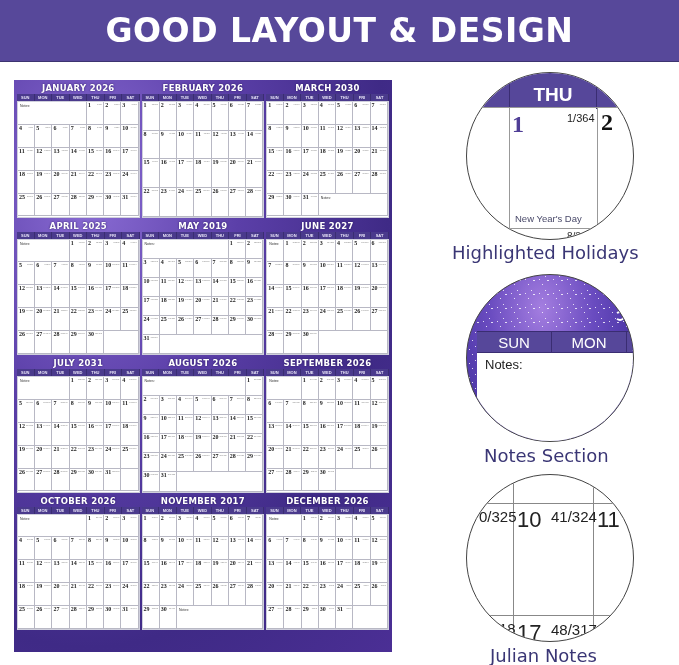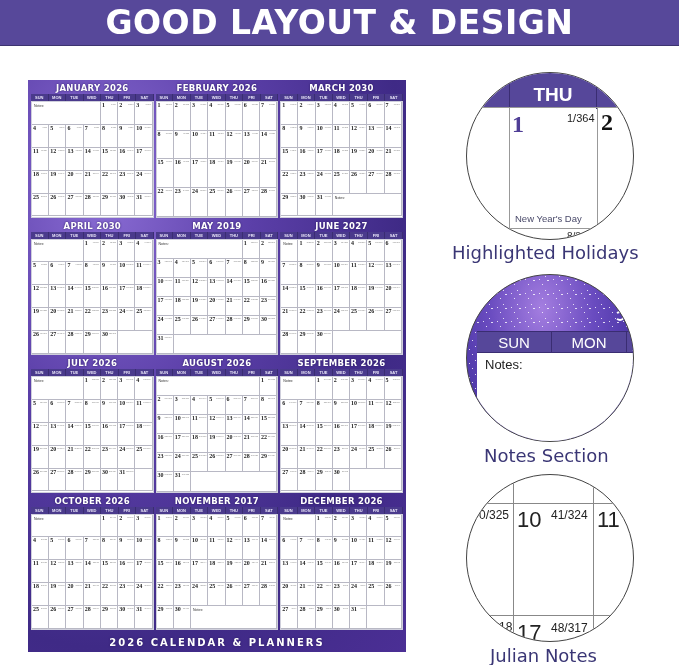--- a/index.html
+++ b/index.html
@@ -7,7 +7,7 @@
   body { position: relative; font-family: "Liberation Sans", sans-serif; }
 
   .banner {
-    position: absolute; left: 0; top: 0; width: 679px; height: 46px;
+    position: absolute; left: 0; top: 0; width: 679px; height: 62px;
     background: #57489a;
     display: flex; align-items: center; justify-content: center;
     border-bottom: 1px solid #3d3470;

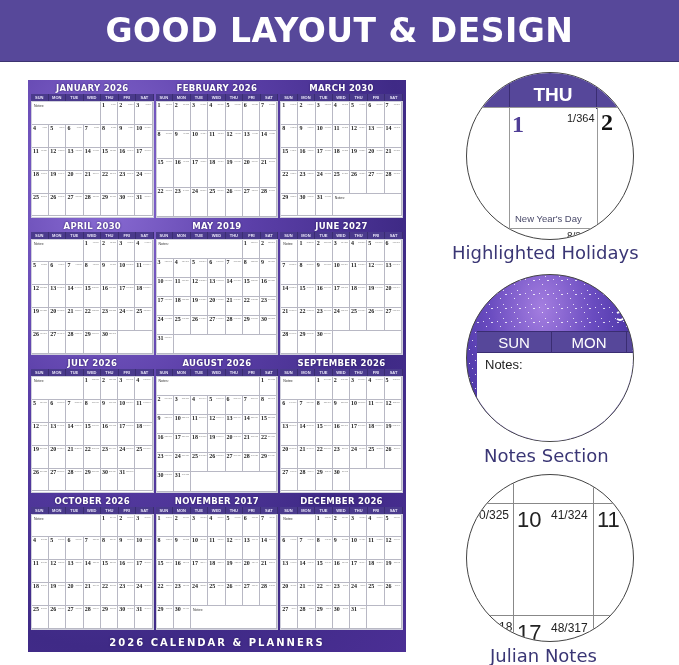--- a/index.html
+++ b/index.html
@@ -18,7 +18,7 @@
   }
 
   .poster {
-    position: absolute; left: 28px; top: 80px; width: 378px; height: 572px;
+    position: absolute; left: 14px; top: 80px; width: 378px; height: 572px;
     background: radial-gradient(ellipse at 20% 20%, #8a6cd4 0%, #5b3fa8 35%, #3f2a86 70%, #4b2f95 100%);
     overflow: hidden;
   }

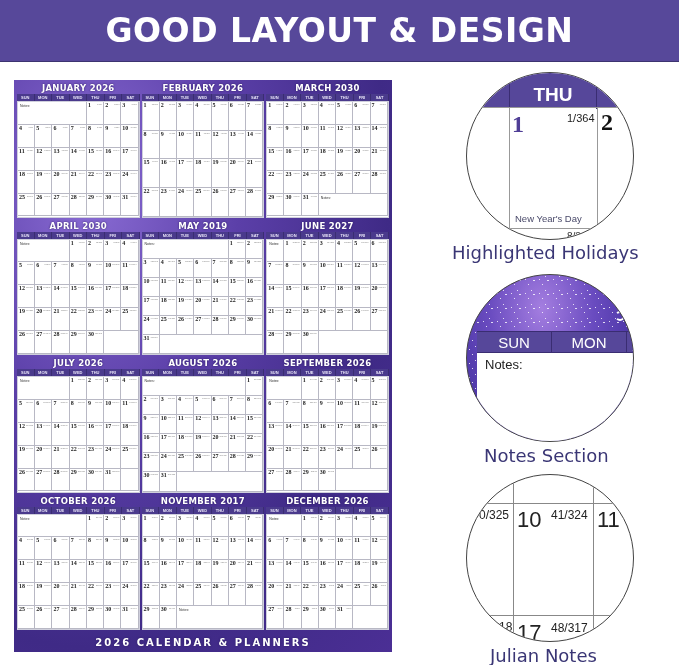--- a/index.html
+++ b/index.html
@@ -543,7 +543,7 @@
         </div>
       </div>
       <div class="month">
-        <div class="month-title">APRIL 2030</div>
+        <div class="month-title">APRIL 2025</div>
         <div class="weekdays">
           <span>SUN</span>
           <span>MON</span>

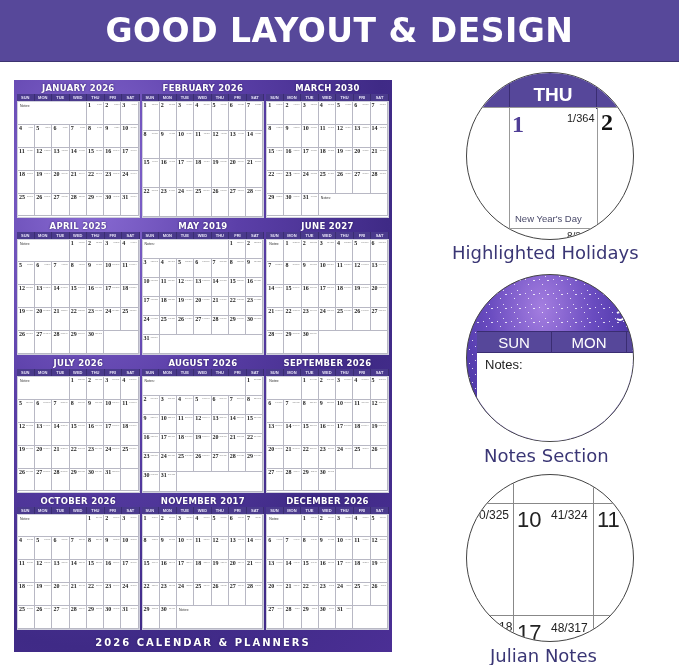--- a/index.html
+++ b/index.html
@@ -961,7 +961,7 @@
         </div>
       </div>
       <div class="month">
-        <div class="month-title">JULY 2026</div>
+        <div class="month-title">JULY 2031</div>
         <div class="weekdays">
           <span>SUN</span>
           <span>MON</span>

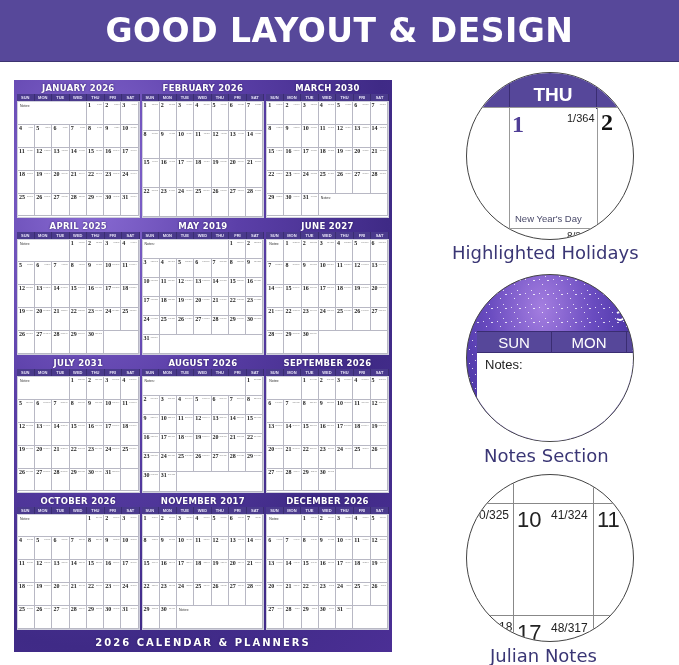--- a/index.html
+++ b/index.html
@@ -123,7 +123,7 @@
   #c3 .vline { position: absolute; top: 0; width: 1px; height: 100%; background: #888; }
   #c3 .hline { position: absolute; left: 0; width: 100%; height: 1px; background: #888; }
   #c3 .big { position: absolute; font-size: 22px; color: #222; }
-  #c3 .jul { position: absolute; font-size: 12px; color: #222; }
+  #c3 .jul { position: absolute; font-size: 15px; color: #222; }
 </style>
 </head>
 <body>

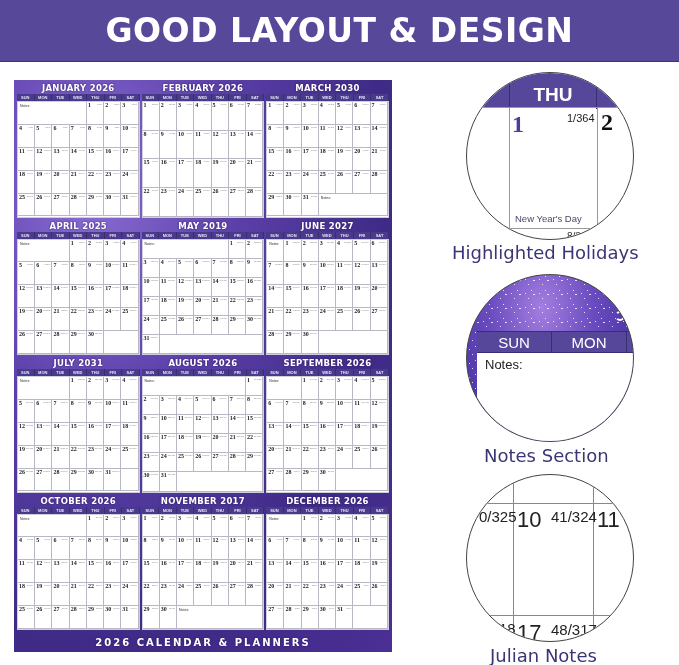--- a/index.html
+++ b/index.html
@@ -1803,7 +1803,6 @@
         </div>
       </div>
     </div>
-  <div class="poster-footer">2026 CALENDAR &amp; PLANNERS</div>
 </div>
 
 <div class="circle" id="c1">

### Exercise objective
Restate the data above verbatim, skipping every image.

### Exercise output
--- a/index.html
+++ b/index.html
@@ -7,7 +7,7 @@
   body { position: relative; font-family: "Liberation Sans", sans-serif; }
 
   .banner {
-    position: absolute; left: 0; top: 0; width: 679px; height: 46px;
+    position: absolute; left: 0; top: 0; width: 679px; height: 62px;
     background: #57489a;
     display: flex; align-items: center; justify-content: center;
     border-bottom: 1px solid #3d3470;

--- a/index.html
+++ b/index.html
@@ -18,7 +18,7 @@
   }
 
   .poster {
-    position: absolute; left: 28px; top: 80px; width: 378px; height: 572px;
+    position: absolute; left: 14px; top: 80px; width: 378px; height: 572px;
     background: radial-gradient(ellipse at 20% 20%, #8a6cd4 0%, #5b3fa8 35%, #3f2a86 70%, #4b2f95 100%);
     overflow: hidden;
   }

--- a/index.html
+++ b/index.html
@@ -543,7 +543,7 @@
         </div>
       </div>
       <div class="month">
-        <div class="month-title">APRIL 2030</div>
+        <div class="month-title">APRIL 2025</div>
         <div class="weekdays">
           <span>SUN</span>
           <span>MON</span>

--- a/index.html
+++ b/index.html
@@ -961,7 +961,7 @@
         </div>
       </div>
       <div class="month">
-        <div class="month-title">JULY 2026</div>
+        <div class="month-title">JULY 2031</div>
         <div class="weekdays">
           <span>SUN</span>
           <span>MON</span>

--- a/index.html
+++ b/index.html
@@ -123,7 +123,7 @@
   #c3 .vline { position: absolute; top: 0; width: 1px; height: 100%; background: #888; }
   #c3 .hline { position: absolute; left: 0; width: 100%; height: 1px; background: #888; }
   #c3 .big { position: absolute; font-size: 22px; color: #222; }
-  #c3 .jul { position: absolute; font-size: 12px; color: #222; }
+  #c3 .jul { position: absolute; font-size: 15px; color: #222; }
 </style>
 </head>
 <body>

--- a/index.html
+++ b/index.html
@@ -1803,7 +1803,6 @@
         </div>
       </div>
     </div>
-  <div class="poster-footer">2026 CALENDAR &amp; PLANNERS</div>
 </div>
 
 <div class="circle" id="c1">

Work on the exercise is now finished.